British-born Peter Lerner says government’s lack of planning for Gaza’s future left him rhetorically unarmed for foreign press as post-Oct. 7 ‘leeway of legitimacy’ faded away

Screen capture from undated video of IDF spokesperson Lt. Col. (res.) Peter Lerner. (YouTube. Used in accordance with Clause 27a of the Copyright Law)
Screen capture from undated video of IDF spokesperson Lt. Col. (res.) Peter Lerner. (YouTube. Used in accordance with Clause 27a of the Copyright Law)

A former military spokesperson for foreign media accused the government of “helping Hamas directly” by repeatedly sabotaging Israel’s public relations efforts throughout the war in Gaza.

Lt. Col. (res.) Peter Lerner, who returned to the IDF to serve in a reserve capacity after October 7, made the comments in an interview with the Haaretz daily published Friday. The newspaper said that Lerner, who was born in Britain, was interviewed over 750 times in foreign media during the war before ending his stint in June.

According to Lerner, Israel’s international standing dropped precipitously in that time. He accused the government of failing to meet the challenge and blamed specific ministers for actively sabotaging Israel’s media strategy.

Lerner said Israel’s war in Gaza enjoyed a “leeway of legitimacy” in the days after October 7, when thousands of Hamas-led terrorists stormed southern Israel to kill nearly 1,200 people and take over 250 hostages.
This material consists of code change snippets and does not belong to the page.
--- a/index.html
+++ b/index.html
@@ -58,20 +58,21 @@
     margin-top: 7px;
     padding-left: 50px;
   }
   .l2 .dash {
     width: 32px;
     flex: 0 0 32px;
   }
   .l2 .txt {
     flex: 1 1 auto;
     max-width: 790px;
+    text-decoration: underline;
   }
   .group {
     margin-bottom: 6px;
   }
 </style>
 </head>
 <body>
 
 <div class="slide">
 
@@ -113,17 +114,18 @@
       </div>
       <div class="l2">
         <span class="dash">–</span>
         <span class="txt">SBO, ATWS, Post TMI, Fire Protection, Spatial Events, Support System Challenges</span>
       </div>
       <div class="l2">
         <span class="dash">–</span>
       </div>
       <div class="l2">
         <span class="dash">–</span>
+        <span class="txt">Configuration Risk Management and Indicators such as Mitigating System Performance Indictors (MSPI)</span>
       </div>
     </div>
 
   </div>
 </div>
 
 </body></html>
“There is a sentence I repeated again and again, and at that time it really was true: ‘Decent countries and decent nations are on our side,'” Lerner told Haaretz of the war’s early days.

As the army’s ground offensive progressively devastated Gaza, Israel’s public relations took a hit. But the main difficulty, Lerner said, was Israel’s own government.
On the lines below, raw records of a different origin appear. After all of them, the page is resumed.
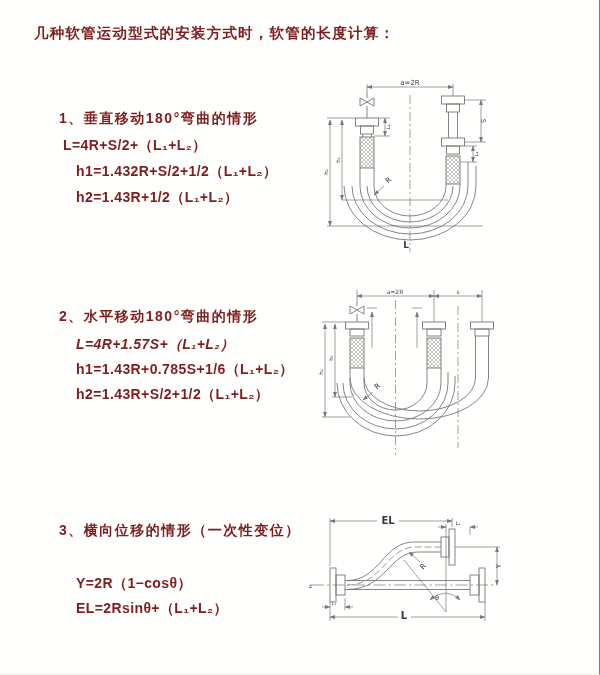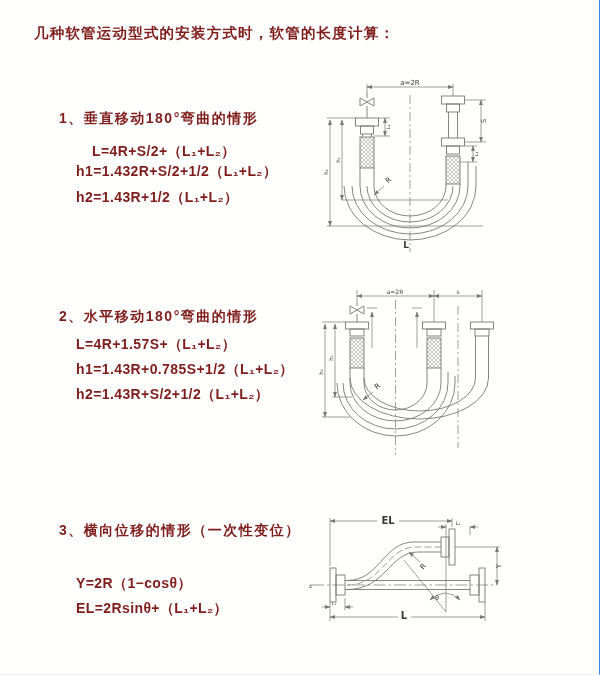--- a/index.html
+++ b/index.html
@@ -17,27 +17,27 @@
   svg text{font-family:"DejaVu Sans","Liberation Sans",sans-serif;fill:#3a3a3a;}
 </style>
 </head>
 <body>
 
 <div class="page">
 
   <div class="abs title" style="left:34px;top:24px;">几种软管运动型式的安装方式时，软管的长度计算：</div>
 
   <div class="abs heading" style="left:47px;top:110px;">1、垂直移动180°弯曲的情形</div>
-  <div class="abs formula" style="left:92px;top:137px;margin-top:6px;">L=4R+S/2+（L₁+L₂）</div>
+  <div class="abs formula" style="left:63px;top:137px;">L=4R+S/2+（L₁+L₂）</div>
   <div class="abs formula" style="left:76px;top:163px;text-align:right;">h1=1.432R+S/2+1/2（L₁+L₂）</div>
   <div class="abs formula" style="left:76px;top:189px;">h2=1.43R+1/2（L₁+L₂）</div>
 
   <div class="abs heading" style="left:47px;top:308px;text-align:right;">2、水平移动180°弯曲的情形</div>
-  <div class="abs formula" style="left:76px;top:336px;">L=4R+1.57S+（L₁+L₂）</div>
-  <div class="abs formula" style="left:76px;top:361px;">h1=1.43R+0.785S+1/2（L₁+L₂）</div>
+  <div class="abs formula" style="left:76px;top:336px;font-style:italic;">L=4R+1.57S+（L₁+L₂）</div>
+  <div class="abs formula" style="left:76px;top:361px;">h1=1.43R+0.785S+1/6（L₁+L₂）</div>
   <div class="abs formula" style="left:76px;top:386px;">h2=1.43R+S/2+1/2（L₁+L₂）</div>
 
   <div class="abs heading" style="left:47px;top:522px;">3、横向位移的情形（一次性变位）</div>
   <div class="abs formula" style="left:76px;top:575px;">Y=2R（1−cosθ）</div>
   <div class="abs formula" style="left:76px;top:600px;">EL=2Rsinθ+（L₁+L₂）</div>
 
   <svg style="left:315px;top:72px;" width="250" height="190" viewBox="315 72 250 190">
     <defs>
       <marker id="m1" viewBox="0 0 10 10" refX="9" refY="5" markerWidth="8" markerHeight="8" orient="auto-start-reverse">
         <path d="M0,1.5 L10,5 L0,8.5 z" fill="#777"></path>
The former army spokesperson named two specific problems: the government’s failure to formulate a strategy for postwar Gaza; and ministers who purposely made belligerent statements to curry favor with their voters.
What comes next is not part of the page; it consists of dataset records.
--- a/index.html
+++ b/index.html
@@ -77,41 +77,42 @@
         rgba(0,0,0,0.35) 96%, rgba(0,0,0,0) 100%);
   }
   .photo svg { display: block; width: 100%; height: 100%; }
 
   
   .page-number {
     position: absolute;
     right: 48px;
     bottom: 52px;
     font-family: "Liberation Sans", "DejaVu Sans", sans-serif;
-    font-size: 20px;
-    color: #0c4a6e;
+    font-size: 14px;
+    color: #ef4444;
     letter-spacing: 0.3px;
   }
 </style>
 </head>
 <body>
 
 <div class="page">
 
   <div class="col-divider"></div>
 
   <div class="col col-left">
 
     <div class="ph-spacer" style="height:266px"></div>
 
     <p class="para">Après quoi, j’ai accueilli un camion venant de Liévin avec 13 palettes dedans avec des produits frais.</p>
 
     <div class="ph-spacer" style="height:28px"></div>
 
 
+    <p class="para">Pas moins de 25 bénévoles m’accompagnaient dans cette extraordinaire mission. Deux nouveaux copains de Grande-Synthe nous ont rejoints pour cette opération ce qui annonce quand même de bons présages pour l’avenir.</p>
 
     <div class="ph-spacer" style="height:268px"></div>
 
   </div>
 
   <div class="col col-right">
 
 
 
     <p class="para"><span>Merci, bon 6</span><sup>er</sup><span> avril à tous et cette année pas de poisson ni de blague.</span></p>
Lerner said that formulating a strategy for postwar Gaza was not the army’s job.

“But I, as a spokesperson, started fielding questions on the subject already on October 10: What are your goals, what are you trying to achieve, what are your plans for the future?” Lerner said.

“And very soon I understood that I haven’t the answers to these questions — not because they haven’t decided, but because they’re just never going to decide,” Lerner added, likening himself to an armed guard with no bullets.

Nor did Lerner mince words about government ministers, whom he called “a bunch of pyromaniacs who spout nonsense.”

Among these were Heritage Minister Amichai Eliyahu, who said an atom bomb was “one way” to handle Gaza; Agriculture Minister Avi Dichter, who proudly said that Israel was carrying out a “Nakba” — the Palestinian phrase for what they see as the “disaster” of Israel’s founding in 1948 and the subsequent flight of many Arabs — in Gaza; and Intelligence Minister Gila Gamliel, whose office drafted a report on displacing Gaza’s residents.

The government has repeatedly come under fire for the collapse of its public diplomacy, or “Hasbara.” A Channel 12 report in June revealed the sorry state of Israel’s Public Diplomacy Directorate. The body was said to be left almost without staff after failing to pay salaries.